French poet and playwright

Jean-Charles-Julien Luce de Lancival (28 April 1764 – 17 August 1810). was an 18th–19th-century French poet and playwright.

== Biography ==
Luce Lancival made brilliant studies at the Louis-le-Grand college and was appointed professor of rhetoric at the college of Navarre aged just 22 years (1786). The following year, under the influence of a disappointment in love, he left teaching and took orders. He was noted for his preaching talents. At the French Revolution, he broke his vows and turned to theater.

Around 1797, he was in charge of French literature at the French Prytanée, former Louis-le-Grand college. He remained professor of rhetoric at the Imperial High School at the time of the reorganization of the University. He was then called to the Latin poetry chair at the Sorbonne.

In 1805, he gave his poem in six songs Achille à Scyros, his best known work.

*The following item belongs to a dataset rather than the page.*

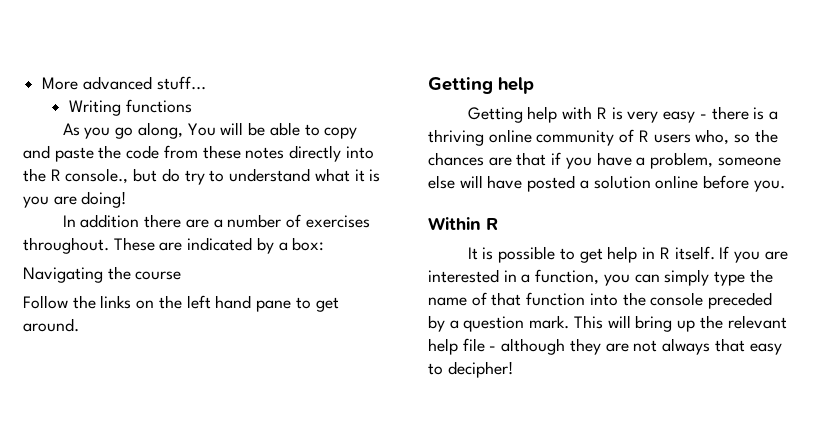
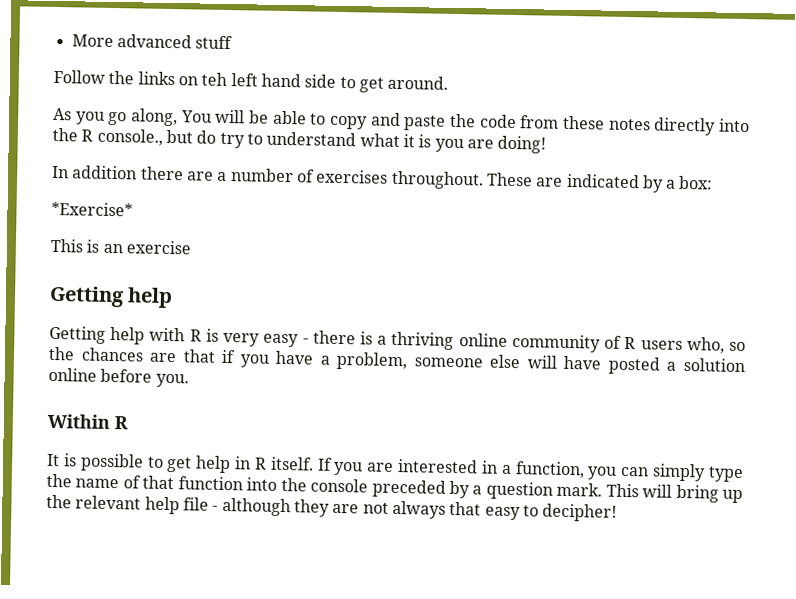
[156,76,206,90] [68,99,192,116] stuff... // Writing functions -> [195,35,234,50] [53,69,449,93] stuff // Follow the links on teh left hand side to get around.
[23,266,182,283] [23,295,339,312] [23,318,79,332] Navigating the course // Follow the links on the left hand pane to get around. -> [51,201,133,217] [50,238,191,255] *Exercise* // This is an exercise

Imitated from the Achilleid by Statius, it is a book written with care, which includes interesting and ingenious features descriptions, even if the whole lacks of movement and relieves some boredom.

In theater, Luce Lancival won his greatest success shortly before his death, with his tragedy Hector, shown in 1809 at the Comédie française. On a topic drawn from the Iliad, the play caused a sensation with a character judged by the very contemporary faithful to the spirit of ancient Greece. Napoleon rewarded the author by giving him a pension of 6,000 French francs.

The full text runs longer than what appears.